[Exercise data]
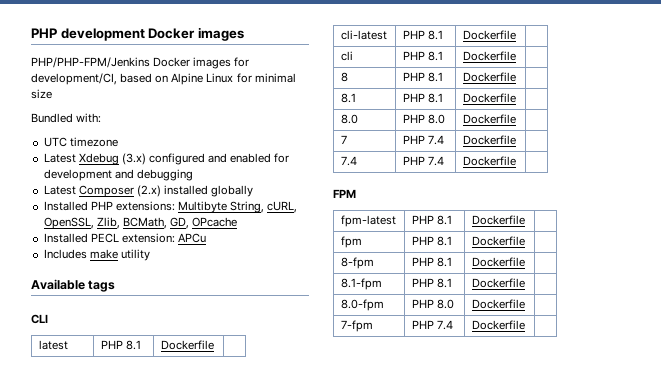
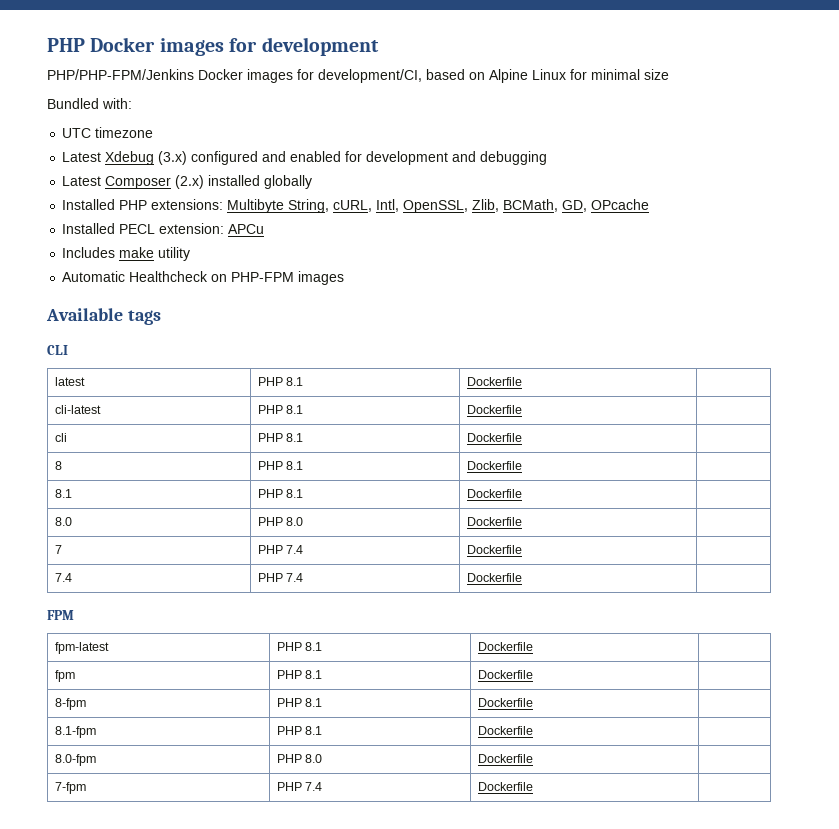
- PHP development Docker images
+ PHP Docker images for development
- Installed PHP extensions: Multibyte String, cURL, OpenSSL, Zlib, BCMath, GD, OPcache
+ Installed PHP extensions: Multibyte String, cURL, Intl, OpenSSL, Zlib, BCMath, GD, OPcache
+ Automatic Healthcheck on PHP-FPM images

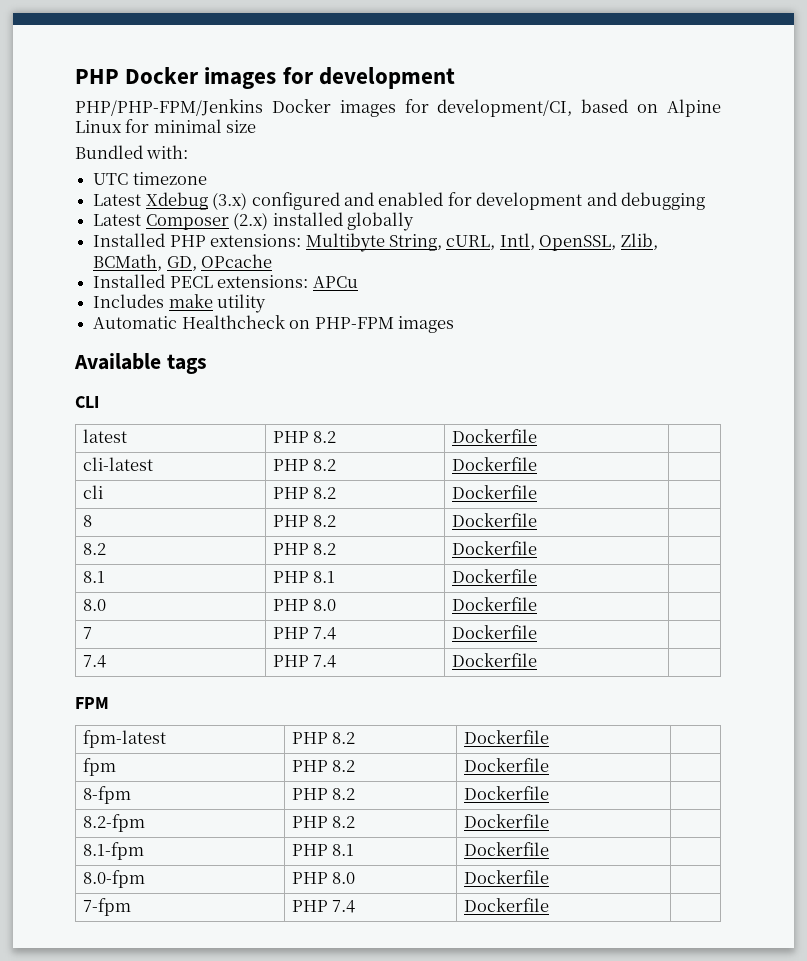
- Installed PECL extension: APCu
+ Installed PECL extensions: APCu
- latest | PHP 8.1 | Dockerfile |
+ latest | PHP 8.2 | Dockerfile |
- cli-latest | PHP 8.1 | Dockerfile |
+ cli-latest | PHP 8.2 | Dockerfile |
- cli | PHP 8.1 | Dockerfile |
+ cli | PHP 8.2 | Dockerfile |
- 8 | PHP 8.1 | Dockerfile |
+ 8 | PHP 8.2 | Dockerfile |
+ 8.2 | PHP 8.2 | Dockerfile |
- fpm-latest | PHP 8.1 | Dockerfile |
+ fpm-latest | PHP 8.2 | Dockerfile |
- fpm | PHP 8.1 | Dockerfile |
+ fpm | PHP 8.2 | Dockerfile |
- 8-fpm | PHP 8.1 | Dockerfile |
+ 8-fpm | PHP 8.2 | Dockerfile |
+ 8.2-fpm | PHP 8.2 | Dockerfile |

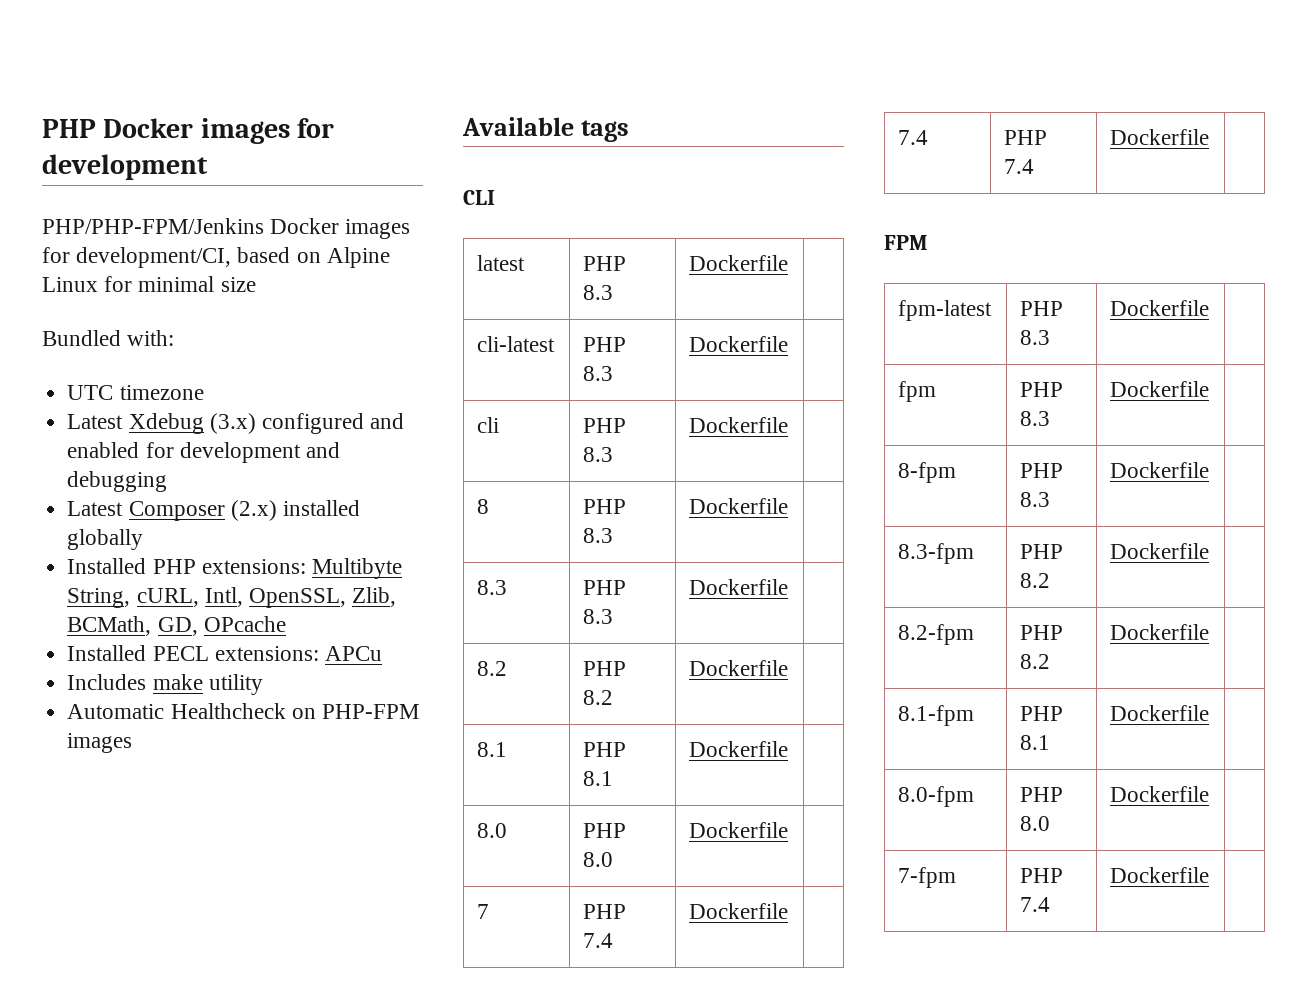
- latest | PHP 8.2 | Dockerfile |
+ latest | PHP 8.3 | Dockerfile |
- cli-latest | PHP 8.2 | Dockerfile |
+ cli-latest | PHP 8.3 | Dockerfile |
- cli | PHP 8.2 | Dockerfile |
+ cli | PHP 8.3 | Dockerfile |
- 8 | PHP 8.2 | Dockerfile |
+ 8 | PHP 8.3 | Dockerfile |
+ 8.3 | PHP 8.3 | Dockerfile |
- fpm-latest | PHP 8.2 | Dockerfile |
+ fpm-latest | PHP 8.3 | Dockerfile |
- fpm | PHP 8.2 | Dockerfile |
+ fpm | PHP 8.3 | Dockerfile |
- 8-fpm | PHP 8.2 | Dockerfile |
+ 8-fpm | PHP 8.3 | Dockerfile |
+ 8.3-fpm | PHP 8.2 | Dockerfile |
[/Exercise data]
__Work instructions__
Transcribe the records above from the line holding "- 8 | PHP 8.1 | Dockerfile |" down to the line holding "8.2-fpm | PHP 8.2 | Dockerfile |", inclusive, without adding anything.

__Written solution__
- 8 | PHP 8.1 | Dockerfile |
+ 8 | PHP 8.2 | Dockerfile |
+ 8.2 | PHP 8.2 | Dockerfile |
- fpm-latest | PHP 8.1 | Dockerfile |
+ fpm-latest | PHP 8.2 | Dockerfile |
- fpm | PHP 8.1 | Dockerfile |
+ fpm | PHP 8.2 | Dockerfile |
- 8-fpm | PHP 8.1 | Dockerfile |
+ 8-fpm | PHP 8.2 | Dockerfile |
+ 8.2-fpm | PHP 8.2 | Dockerfile |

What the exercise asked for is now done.